Verständigung und Kulturschock
Nach den zentralasiatischen, häufig auf Subsistenzwirtschaft basierenden Ländern sind wir schockiert über das Konsumverhalten der Chinesen. Ankunft im chinesischen Kunming: Unser Abendessen verschwindet fast in dessen Verpackungsmüll, am Nachbartisch bleiben ganze Menüs unangetastet zurück, genauso halbvolle Kippenschachteln – Verschwendung gilt als Statussymbol. Ein Konsumtempel reiht sich an den nächsten, Werbung prasselt unablässig auf die Passanten ein, die vertieft in ihre digitalen Begleiter unfreiwillig zusammenstoßen. Die SUV blitzen und blinken und wenn sich die Türen öffnen, entsteigt zunächst das Smartphone, dann der Selfie-Stick, zuletzt der Fahrer. Erstmals werden wir nicht neugierig gefilmt und fotografiert, die Chinesen knipsen sich lieber selbst, permanent. Ich kann mich auch nach Wochen schwer an die animalischen Tischmanieren gewöhnen, das Schmatzen und Schlürfen, das geräuschvolle Spucken, als ob sich jemand erbreche, das aber der inneren Reinigung dient. Auch stört, dass immer und überall gequalmt wird, selbst während des Essens. Mütter animieren ihre Kinder, in Mülleimer oder den Eingang des Restaurants zu pinkeln, direkt neben uns. Manch einer popelt, dass ich Angst um sein Riechzentrum habe. Und die unüberwindbare Sprachbarriere hindert uns daran, tieferes Verständnis für diese Eigenarten zu entwickeln.

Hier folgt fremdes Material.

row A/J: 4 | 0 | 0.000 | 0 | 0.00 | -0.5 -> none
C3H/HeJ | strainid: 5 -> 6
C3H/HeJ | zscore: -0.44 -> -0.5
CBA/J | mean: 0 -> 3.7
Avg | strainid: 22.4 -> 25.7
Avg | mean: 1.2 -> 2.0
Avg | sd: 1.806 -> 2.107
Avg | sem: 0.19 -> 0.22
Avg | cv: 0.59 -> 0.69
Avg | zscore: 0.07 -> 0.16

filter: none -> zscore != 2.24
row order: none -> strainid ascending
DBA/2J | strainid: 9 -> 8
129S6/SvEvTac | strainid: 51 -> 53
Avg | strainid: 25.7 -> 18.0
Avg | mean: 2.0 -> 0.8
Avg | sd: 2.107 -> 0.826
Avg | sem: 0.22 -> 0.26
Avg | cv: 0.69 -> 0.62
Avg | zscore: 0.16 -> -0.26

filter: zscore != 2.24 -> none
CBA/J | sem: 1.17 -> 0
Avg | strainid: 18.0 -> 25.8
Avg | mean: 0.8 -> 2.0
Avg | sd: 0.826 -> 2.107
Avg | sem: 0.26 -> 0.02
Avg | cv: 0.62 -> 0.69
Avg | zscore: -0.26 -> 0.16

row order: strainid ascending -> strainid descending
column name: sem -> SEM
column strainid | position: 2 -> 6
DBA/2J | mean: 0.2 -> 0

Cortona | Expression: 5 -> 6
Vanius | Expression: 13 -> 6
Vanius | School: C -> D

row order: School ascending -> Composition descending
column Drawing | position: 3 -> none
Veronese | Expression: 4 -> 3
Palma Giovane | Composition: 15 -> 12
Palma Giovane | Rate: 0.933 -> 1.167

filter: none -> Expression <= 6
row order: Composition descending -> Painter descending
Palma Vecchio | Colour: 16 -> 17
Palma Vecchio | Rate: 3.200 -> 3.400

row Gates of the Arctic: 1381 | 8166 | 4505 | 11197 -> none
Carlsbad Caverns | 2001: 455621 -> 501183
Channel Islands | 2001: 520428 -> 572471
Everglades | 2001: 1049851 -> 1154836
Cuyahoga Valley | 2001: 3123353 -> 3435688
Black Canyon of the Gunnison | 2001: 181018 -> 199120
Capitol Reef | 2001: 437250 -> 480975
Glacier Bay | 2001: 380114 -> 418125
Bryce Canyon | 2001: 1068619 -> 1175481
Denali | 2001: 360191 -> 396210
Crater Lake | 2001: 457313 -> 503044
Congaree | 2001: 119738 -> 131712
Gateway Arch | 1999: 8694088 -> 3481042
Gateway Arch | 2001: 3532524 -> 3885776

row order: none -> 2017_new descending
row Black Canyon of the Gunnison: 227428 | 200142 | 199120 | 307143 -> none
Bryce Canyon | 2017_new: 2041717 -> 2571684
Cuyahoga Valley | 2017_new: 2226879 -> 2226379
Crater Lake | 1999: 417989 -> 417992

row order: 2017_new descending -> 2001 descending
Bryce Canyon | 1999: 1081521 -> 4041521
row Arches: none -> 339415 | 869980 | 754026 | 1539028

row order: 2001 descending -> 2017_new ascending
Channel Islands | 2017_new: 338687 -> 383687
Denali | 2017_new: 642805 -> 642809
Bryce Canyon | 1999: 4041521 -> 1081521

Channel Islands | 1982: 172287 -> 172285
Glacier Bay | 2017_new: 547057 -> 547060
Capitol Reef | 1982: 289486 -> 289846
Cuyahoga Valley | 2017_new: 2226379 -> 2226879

Nichtsdestotrotz sind die Chinesen nett, sehr sogar, hilfsbereit und angenehm distanziert. Manchmal sogar zu kontaktscheu, zu sehr mit dem eigenem Vorankommen beschäftigt. In den vergangenen zehn Jahren installierte China 80.000 km Autobahn, das längste Netz für Hochgeschwindigkeitszüge, die längste Brücke (164 km) und selbstverständlich auch das größte Einkaufszentrum der Welt – mit 1.500 Geschäften. Innerhalb von drei Jahren fraß der Bauwahn mehr Beton als die USA im gesamten 20. Jahrhundert. Die Kommunistische Partei braucht Superlative, um die Spannungen zwischen Bettelarmen und Superreichen, Bauern und Großstädtern zu glätten und den Unmut gegen Korruption, horrende Mieten und vergiftete Babynahrung zu besänftigen. Präsident Xi Jinping will mit Nationalstolz den gesellschaftlichen Flickenteppich noch enger knüpfen. Er kreierte den markigen Slogan vom „Chinesischen Traum, dem Wiederaufstieg der chinesischen Nation“, der nun von Kashgar bis Peking das Volk auf monumentalen Plakaten antreibt. Bis 2049, dem 100-jährigen Geburtstag der Volksrepublik, soll China DIE geopolitische, wissenschaftliche, militärische und natürlich wirtschaftliche Weltmacht sein. Auf dem Rad bekommen wir das fleißige Streben, die Eile der Truckfahrer, den Bauboom täglich zu spüren, auch die krassen Unterschiede zwischen Hightech-Citys und ärmsten Weilern.
Fazit
Wir sind dankbar, das vielschichtige, mitunter gnadenlos voran strebende China sehr intensiv auf dem Rad erleben zu dürfen. Nach zwei Monaten verlassen wir das Land jedoch erleichtert. Wir fragen uns, wie man inmitten all des Staubs und Geräusch-Terrors leben kann. Zudem stellt dieser Abschnitt der Reise die Beziehung auf die Probe: Wir sind völlig auf uns alleine gestellt, niemand spricht Englisch, keiner sucht Kontakt, jeder wirtschaftet fleißig vor sich hin. Zwei Monate einsam zu Zweit, das zehrt. Wir blicken wehmütig zurück auf die entspannt-plaudernden, offenen Zentralasiaten. Ich bedauere, dass der Westen dem Osten kein alternatives Fortschrittsmodell anbieten konnte, im Gegenteil: China treibt unseres noch auf die Spitze. Wohlstand und Fortschritt versprechen viel, meinen jedoch in ihrer jetzigen Ausformung nur das gleiche wie Zerstörung und Desozialisierung. Natürlich wussten wir das irgendwie verschwommen im Voraus, aber durch dieses „Wirtschaftswunder“ mit dem Fahrrad zu fahren und am eigenem Leibe zu spüren, wie die Moderne alles niederwalzt, bringt uns völlig aus der Fassung.